REQUIRED WORK:
Go through the data below and return each line where the string "dépendances" occurs.

PROVIDED DATA:
******

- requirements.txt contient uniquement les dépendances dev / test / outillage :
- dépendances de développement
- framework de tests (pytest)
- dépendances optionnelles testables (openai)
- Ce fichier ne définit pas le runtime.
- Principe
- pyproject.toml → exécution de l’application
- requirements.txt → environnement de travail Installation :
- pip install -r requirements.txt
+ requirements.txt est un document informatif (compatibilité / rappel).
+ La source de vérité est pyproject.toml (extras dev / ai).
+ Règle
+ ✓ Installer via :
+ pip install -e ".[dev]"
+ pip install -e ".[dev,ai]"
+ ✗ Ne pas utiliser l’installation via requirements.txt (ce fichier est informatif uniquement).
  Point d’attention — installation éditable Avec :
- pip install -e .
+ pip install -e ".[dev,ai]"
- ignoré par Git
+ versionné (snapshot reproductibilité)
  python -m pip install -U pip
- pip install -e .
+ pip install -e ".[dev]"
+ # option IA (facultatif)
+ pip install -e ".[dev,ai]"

******

TASK RESULT:
- requirements.txt contient uniquement les dépendances dev / test / outillage :
- dépendances de développement
- dépendances optionnelles testables (openai)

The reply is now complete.